Libby's account of what happened is that he first learned about Wilson's CIA wife from the vice president, then forgot about it over the next month, and thought he learned about it for the first time when Russert told him. But in tapes played yesterday, Libby struggled with questions put to him before the Grand Jury that was investigating the leak. His interrogator was prosecutor Patrick Fitzgerald, whose questions became more insistent and more skeptical as the hours wore on. Libby's Grand Jury testimony has now been contradicted by President Bush's one-time press secretary, by the vice president's one-time press officer, by top officials from the CIA and State Department, and by two reporters.

Libby said he'd forgotten about Mrs. Wilson's CIA identify on July 6, 2003 when her husband, former Ambassador Wilson, published an op-ed piece in The New York Times accusing the administration of twisting intelligence to justify the Iraq war. The piece provoked an uproar.
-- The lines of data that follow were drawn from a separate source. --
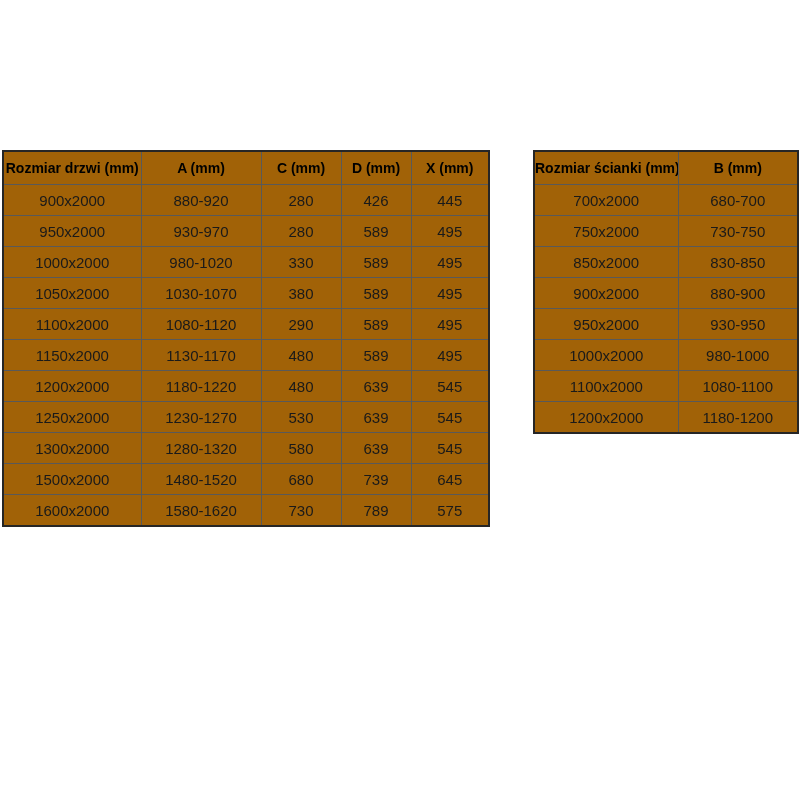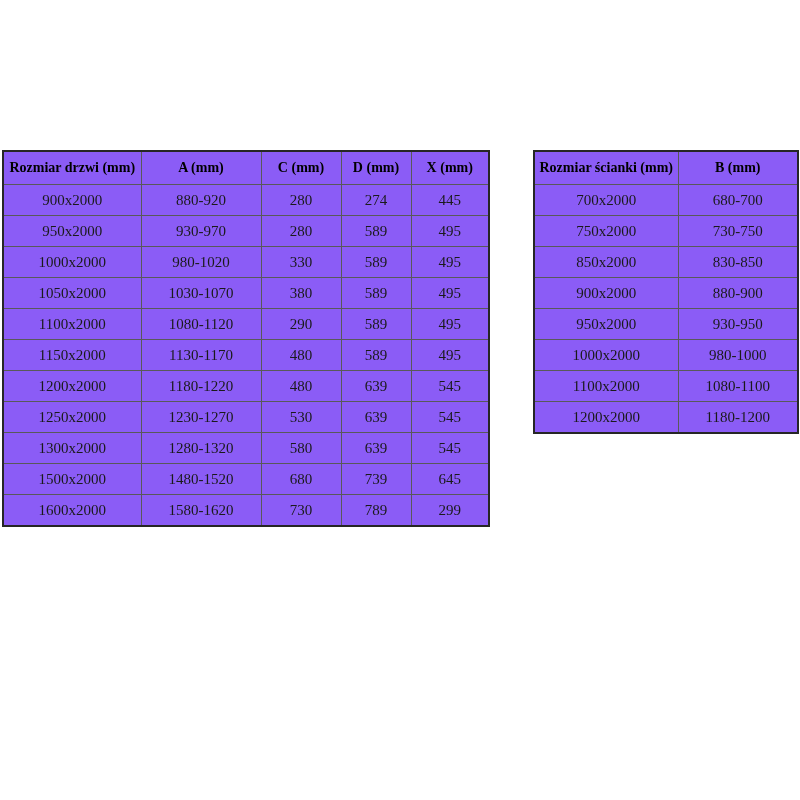"Rozmiar drzwi (mm)" table.tbl { background: #8b5cf6 -> #a16207; font-family: Liberation Serif, serif -> none }
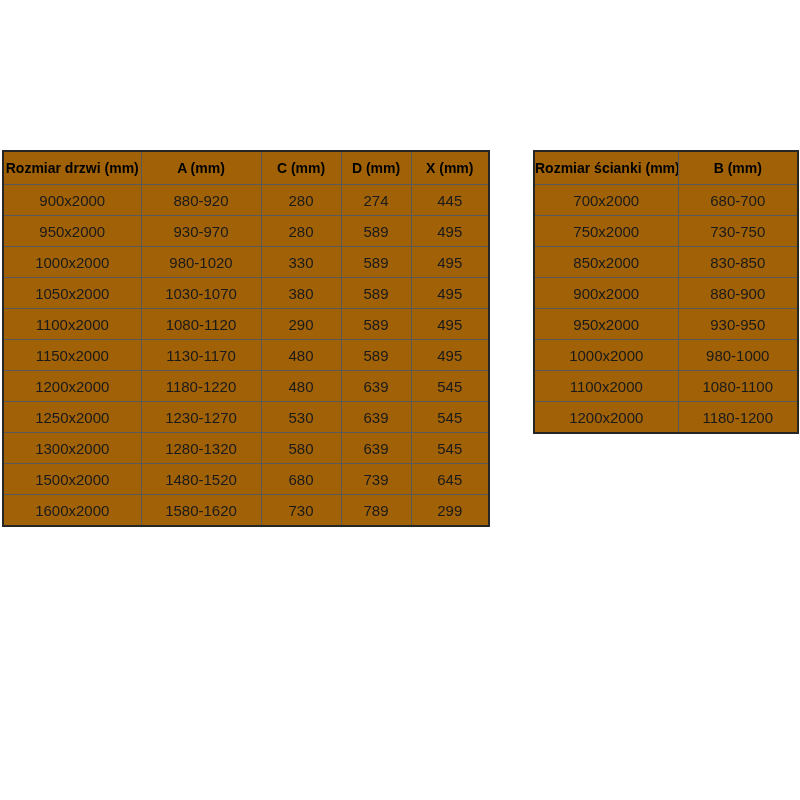"274" td { text: 274 -> 426 }
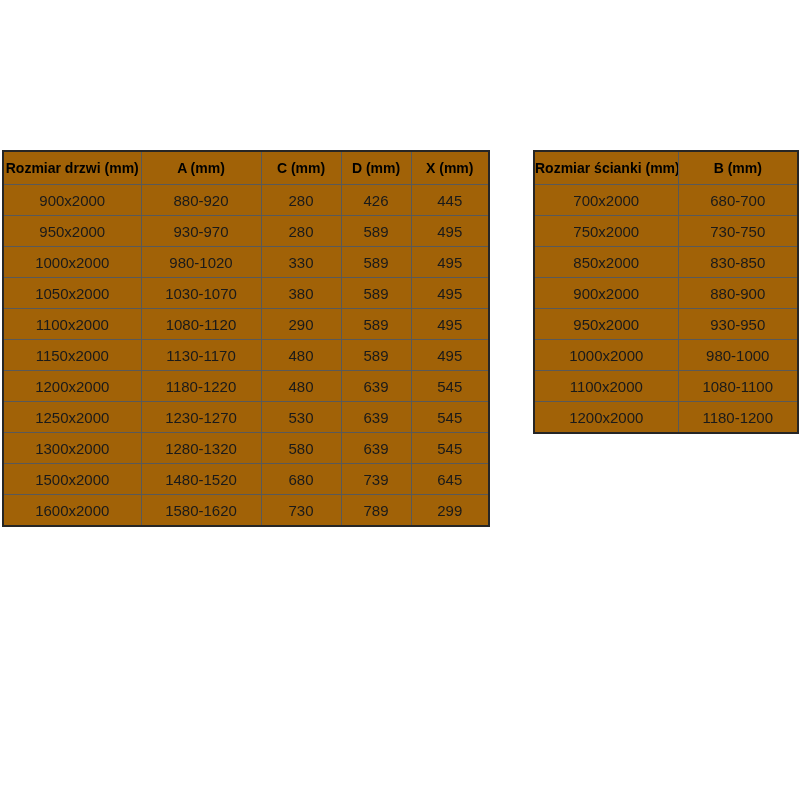"299" td { text: 299 -> 575 }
The White House had to recant 16 words - words about Saddam Hussein's attempt to buy uranium - that had been in the president's speech justifying the war.

Vice President Cheney had an underlined copy of Wilson's piece affixed to his desk, and ordered Libby to start contacting reporters to rebut it. He even got the president to de-classify a part of a National Intelligence Estimate that contradicted Wilson's conclusions, and ordered Libby to leak it.

On July 8th, Libby met with New York Times reporter Judith Miller at a hotel coffee shop. She has testified that he told her about Mrs. Wilson's CIA identity and that he asked that the information be attributed to a Capitol Hill staffer. In the Grand Jury, Libby denied that and said he didn't even know then that Wilson had a wife. His answer was much the same to questions about others who've testified about conversations they had that week with him about Mrs. Wilson.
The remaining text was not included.